Repeat this step until all notification IDs are configured to match your needs.

Step 3. Modify Event Severity Settings

Modify the notification type for the severity category and if it is forwarded to the Control Center (only when the firewall is managed).

  1. Go to CONFIGURATION > Configuration Tree > Box > Infrastructure Services > Eventing.

  2. Click Lock.

  3. Click on the Severity tab.

  4. Double-click on the severity ID you want to edit.  The Detail window opens.
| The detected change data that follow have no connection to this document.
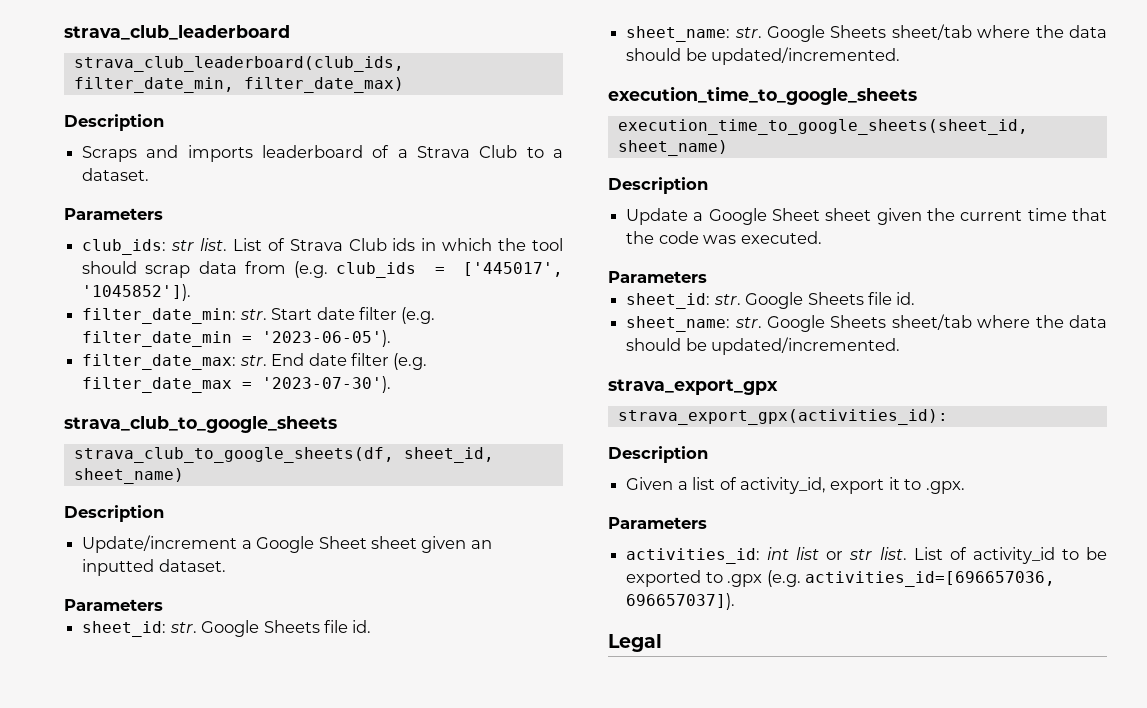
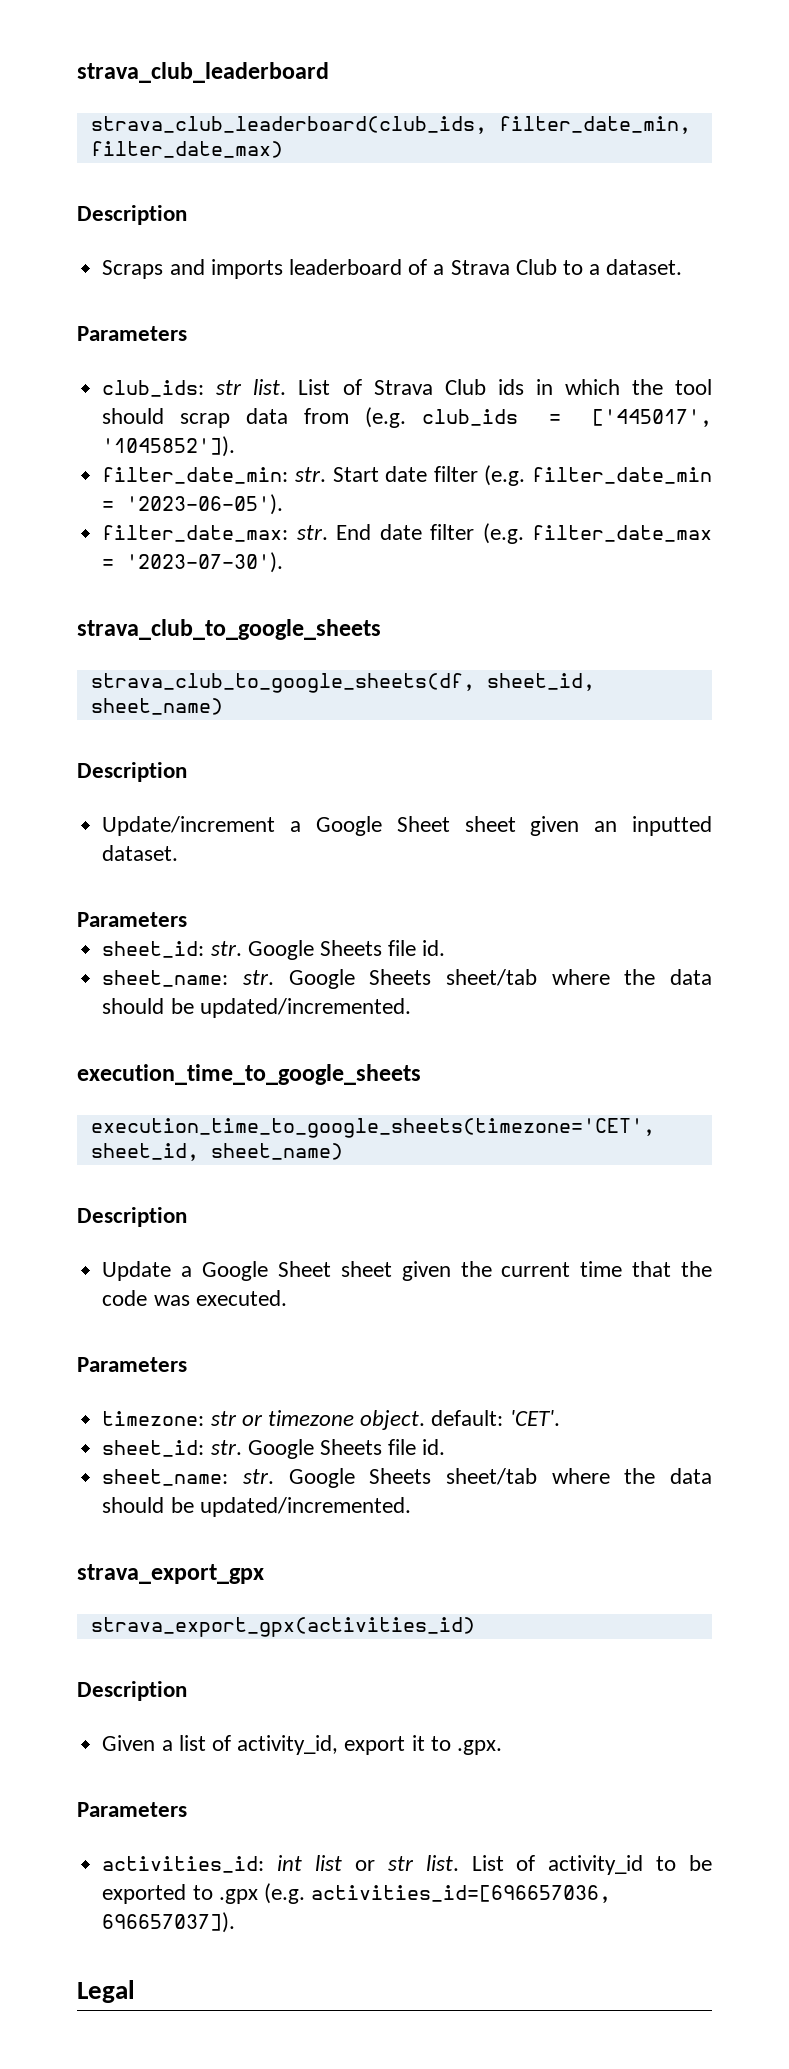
- execution_time_to_google_sheets(sheet_id, sheet_name)
+ execution_time_to_google_sheets(timezone='CET', sheet_id, sheet_name)
+ timezone: str or timezone object. default: 'CET'.
- strava_export_gpx(activities_id):
+ strava_export_gpx(activities_id)

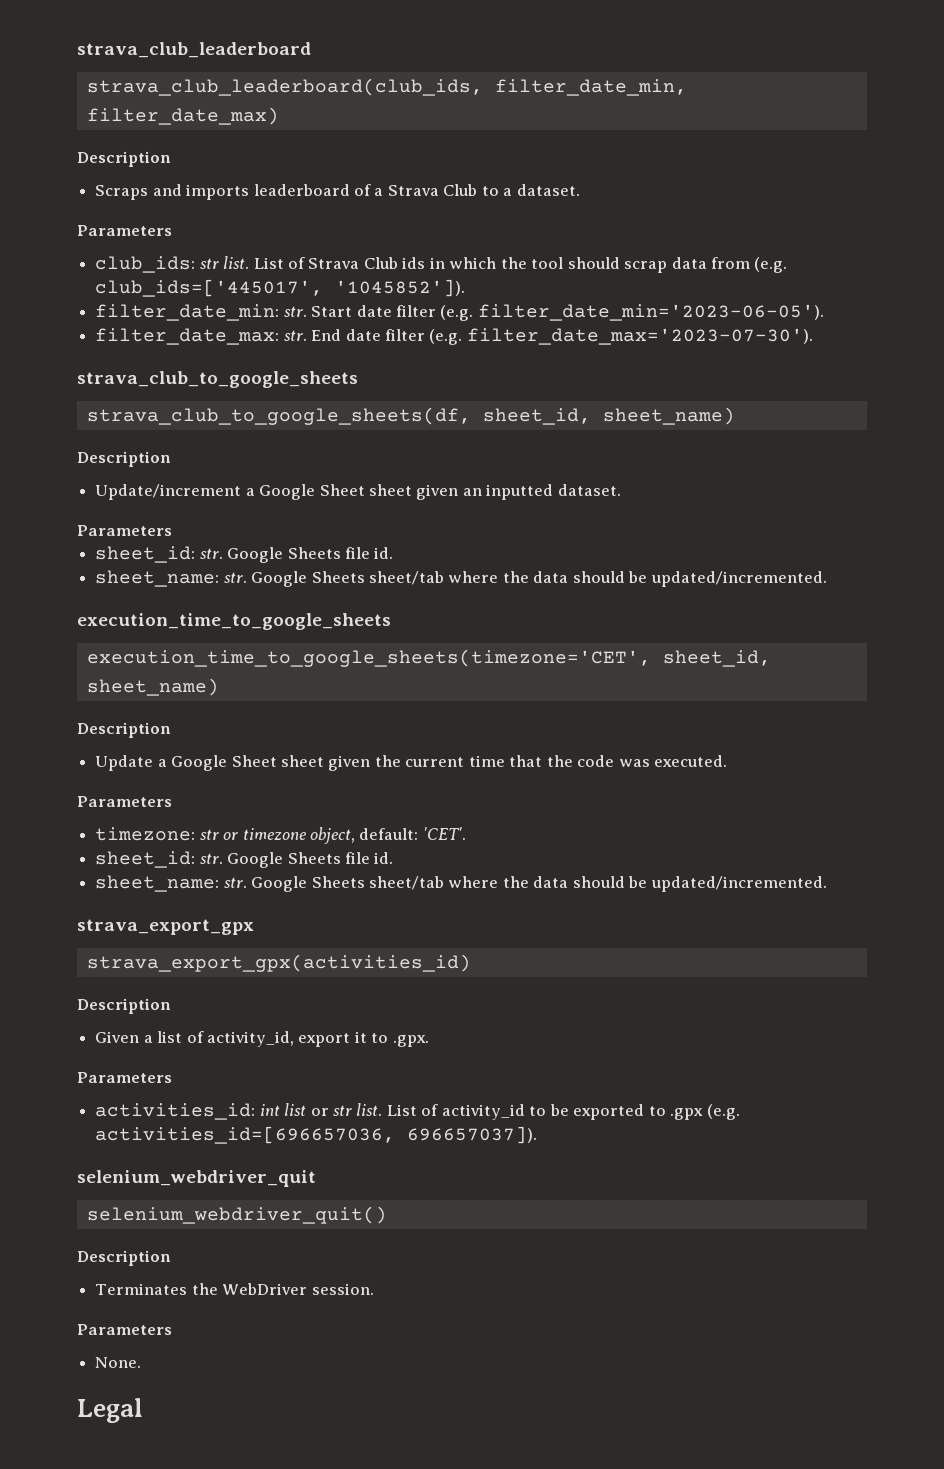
- List of Strava Club ids in which the tool should scrap data from (e.g. club_ids = ['445017', '1045852']).
+ List of Strava Club ids in which the tool should scrap data from (e.g. club_ids=['445017', '1045852']).
- filter_date_min: str. Start date filter (e.g. filter_date_min = '2023-06-05').
+ filter_date_min: str. Start date filter (e.g. filter_date_min='2023-06-05').
- filter_date_max: str. End date filter (e.g. filter_date_max = '2023-07-30').
+ filter_date_max: str. End date filter (e.g. filter_date_max='2023-07-30').
- timezone: str or timezone object. default: 'CET'.
+ timezone: str or timezone object, default: 'CET'.
+ selenium_webdriver_quit
+ selenium_webdriver_quit()
+ Description
+ Terminates the WebDriver session.
+ Parameters
+ None.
  5. (optional) Modify the Description.

  6. From the Notification ID list, select the notification.

  7. To forward the event to the Control Center, click the Propagate to CC check box.

  8. Click the Drop Event check box to avoid displaying these events in the Events tab.

    events_02.png
  9. Click OK.

Repeat this step until all severity IDs are configured to match your needs.

Step 4. Modify the Event Default Severity and Notification IDs

Modify the severity and notification event IDs selected by default for the events.

  1. Go to CONFIGURATION > Configuration Tree > Box > Infrastructure Services > Eventing.

  2. Enter the ID for the events in the Lookup field.

    events_01.png
  3. Double-click the highlighted event. The Detail window opens.

  4. Select the Severity ID.

  5. Select the Notification ID. Select from severity to use the default notification ID for the severity.

  6. Click the Persistent check box to forward the event only once to the Control Center, even it if occurs multiple times.

  7. Click the Propagate to CC check box to forward the event to the Control Center. This setting overrules the setting in the basic and severity configurations.

  8. Click the Drop Event check box to drop the event. 

    events_10.png
  9. Click OK.

  10. Click Send Changes and Activate.